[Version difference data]
• • • •
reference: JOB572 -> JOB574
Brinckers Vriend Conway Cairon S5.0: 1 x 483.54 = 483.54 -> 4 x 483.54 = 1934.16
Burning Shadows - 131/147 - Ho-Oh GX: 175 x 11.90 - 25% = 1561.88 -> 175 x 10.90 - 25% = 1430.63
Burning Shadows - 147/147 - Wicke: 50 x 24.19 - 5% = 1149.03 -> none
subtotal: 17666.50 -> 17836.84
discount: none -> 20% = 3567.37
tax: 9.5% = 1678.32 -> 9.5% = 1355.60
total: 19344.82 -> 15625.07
• • • •
**TASK OBJECTIVE:** Please show every line above that includes the word "Burning".

**ANSWER AREA:**
Burning Shadows - 131/147 - Ho-Oh GX: 175 x 11.90 - 25% = 1561.88 -> 175 x 10.90 - 25% = 1430.63
Burning Shadows - 147/147 - Wicke: 50 x 24.19 - 5% = 1149.03 -> none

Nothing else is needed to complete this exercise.